Some challenges of Spark that impact the efficiency and performance of jobs:

  • Shuffle Partitions in Wide Transformations
  • Dominating Values in GroupBy(Partition-Skew)
  • Suboptimal Join Strategy for Small Tables

Let’s explore how Adaptive Query Execution (AQE) addresses above mentioned challenges:

Dynamically Coalescing Shuffle Partitions

If we have too few shuffle partitions, each partition might get too much data, which will make the process look sequential. If the memory is insufficient for processing that much data, disk spill or OOM will occur. On the other hand, if we have too many shuffle partitions it will lead to us having too many small tasks causing an overhead on task scheduling and managing.

AQE solves the problem of the inadequate number of partitions by setting this value dynamically based on the runtime statistics collected from the completed upstream query stages.

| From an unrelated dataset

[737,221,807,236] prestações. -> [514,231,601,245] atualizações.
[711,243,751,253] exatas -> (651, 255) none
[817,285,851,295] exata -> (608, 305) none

AQE starts to coalesce (best effort basis) the smaller partitions to fit the data in the target partition size.

Dynamically Optimizing Skew Joins

In jobs with skewed partitions, the job time becomes the max time taken by that single large (skewed) partition (straggler), although the smaller partitions might have finished sooner.

To solve this issue AQE splits the skewed partitions into smaller subpartitions and replicates their matching partition on the other side of the join so that more tasks are created to do the join in parallel. So, instead of having a big partition doing work, smaller subpartitions do the same work parallelly and reduce the overall job time.

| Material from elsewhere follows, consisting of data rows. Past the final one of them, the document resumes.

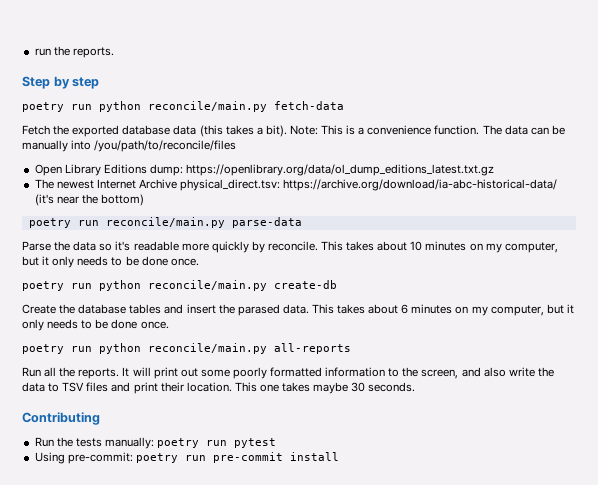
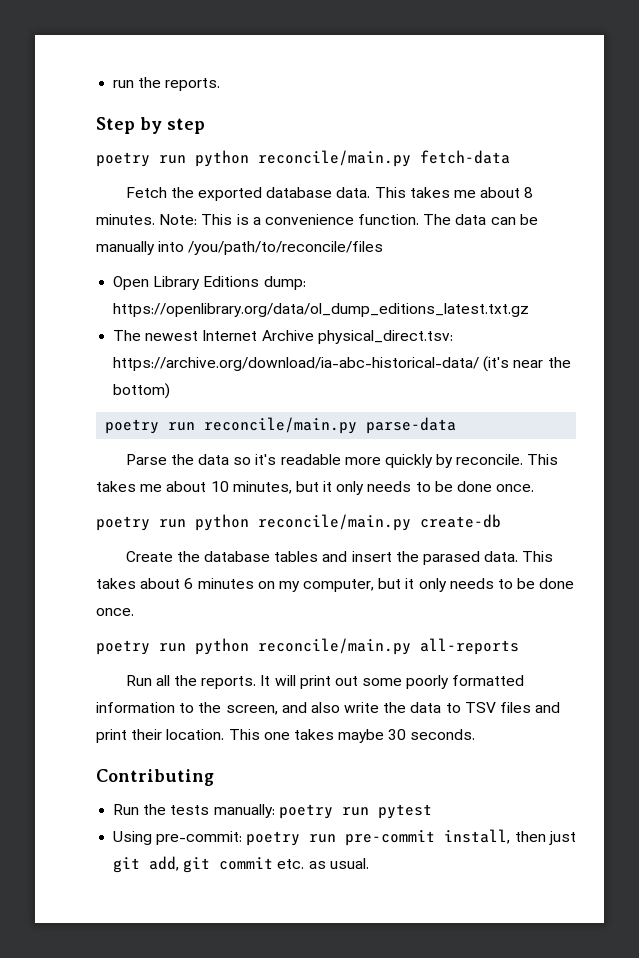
[173,125,287,137] data (this takes a bit). -> [336,187,534,198] [96,214,155,225] data. This takes me about 8 minutes.
(375, 246) none -> [140,484,163,492] me
[425,241,558,253] minutes on my computer, -> [232,481,292,494] minutes,
[289,452,339,461] install -> [444,829,576,845] [113,856,369,873] install, then just git add, git commit etc. as usual.

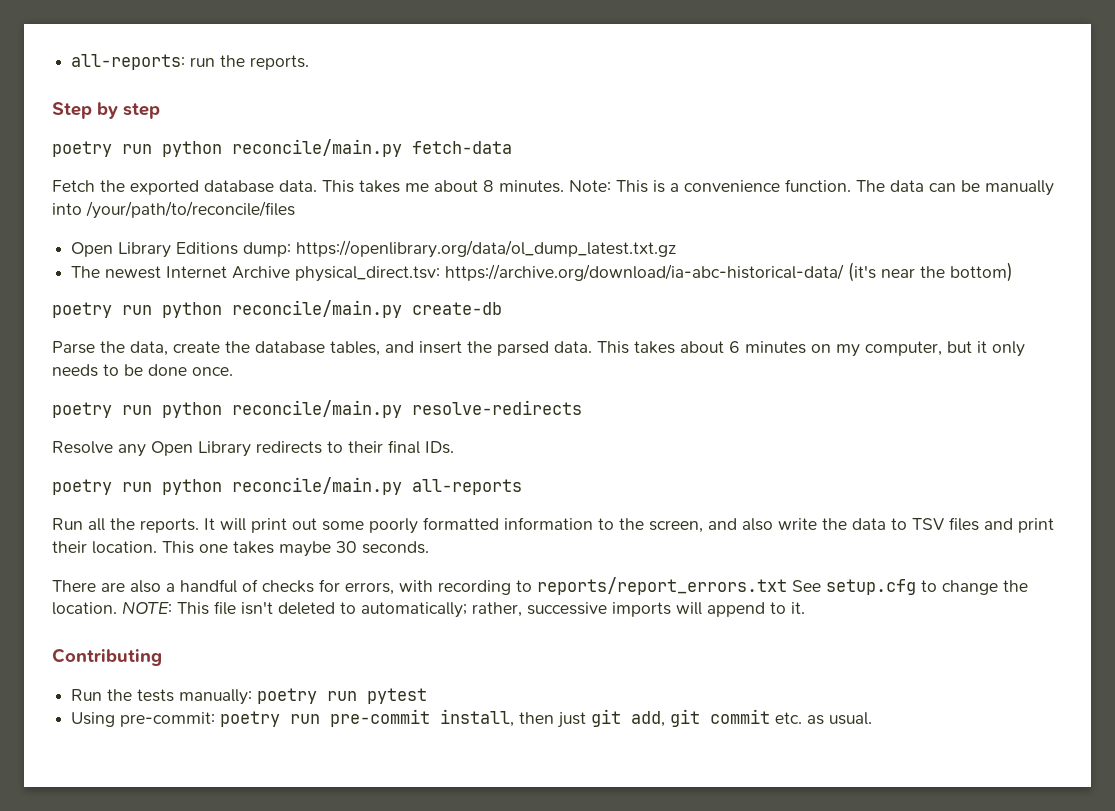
(113, 84) none -> [71,54,186,70] all-reports:
[188,241,384,255] /you/path/to/reconcile/files -> [86,201,295,219] /your/path/to/reconcile/files
[113,303,530,317] https://openlibrary.org/data/ol_dump_editions_latest.txt.gz -> [296,240,677,258] https://openlibrary.org/data/ol_dump_latest.txt.gz
[105,417,457,434] [125,454,559,468] [96,481,535,495] // poetry run reconcile/main.py parse-data // Parse the data so it's readable more quickly by reconcile. This takes me about 10 minutes, but it only needs to be done once. -> (1014, 272) none
[125,551,173,562] Create -> [52,341,220,356] Parse the data, create
[274,551,319,562] tables -> [330,341,380,356] tables,
[422,551,480,565] parased -> [497,341,549,356] parsed
(134, 612) none -> [52,400,582,418] [52,440,454,457] // poetry run python reconcile/main.py resolve-redirects // Resolve any Open Library redirects to their final IDs.
(476, 734) none -> [52,577,1028,595] [52,601,805,618] // There are also a handful of checks for errors, with recording to reports/report_errors.txt See setup.cfg to change the location. NOTE: This file isn't deleted to automatically; rather, successive imports will append to it.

Dynamically Switching Join Strategies

To decide the join type, Spark used to get the table stats and then used to apply a suitable join. But this strategy did not consider the actual relations subset being used.

Let us consider a scenario where we joined a large table with a smaller table containing duplicate records, we applied distinct on the smaller table to reduce its size to under 10–20 MB. Despite the smaller size, after applying a filter, the join operation will still use the Shuffle-Sort-Merge strategy instead of the more efficient Broadcast Hash Join.

To fix this AQE decides on the join strategy at the run time based on the accurate join relation size. AQE converts the sort-merge join to broadcast hash join if it is applicable. It also reduces network traffic by using localized shuffle.

source — Databricks

Parameters to Consider While Working with Adaptive Query Engine

spark.sql.adaptive.enabled=true
spark.sql.adaptive.forceApply=false
spark.sql.broadcastTimeout=600
spark.sql.autoBroadcastJoinThreshold=-1
spark.sql.adaptive.skewJoin.enabled=true
spark.sql.adaptive.coalescePartitions.enabled=true
spark.sql.adaptive.advisoryPartitionSizeInBytes=128m(Block size)
spark.sql.adaptive.coalescePartitions.minPartitionNum=1(Best case)
spark.sql.adaptive.coalescePartitions.initialPartitionNum=8192
spark.sql.adaptive.fetchShuffleBlocksInBatch=true
spark.sql.adaptive.localShuffleReader.enabled=true
spark.sql.adaptive.nonEmptyPartitionRatioForBroadcastJoin=0.2
spark.sql.adaptive.skewJoin.skewedPartitionFactor=5
spark.sql.adaptive.skewJoin.skewedPartitionThresholdInBytes=400M
spark.sql.adaptive.nonEmptyPartitionRatioForBroadcastJoin=0.2
spark.sql.adaptive.optimizer.excludedRules

There are two relatively less talked about features as well:

DemoteBroadcastHashJoin

If the dataset has a high ratio of empty partitions, then Spark adds a no-broadcast-hash-join hint to avoid broadcasting it.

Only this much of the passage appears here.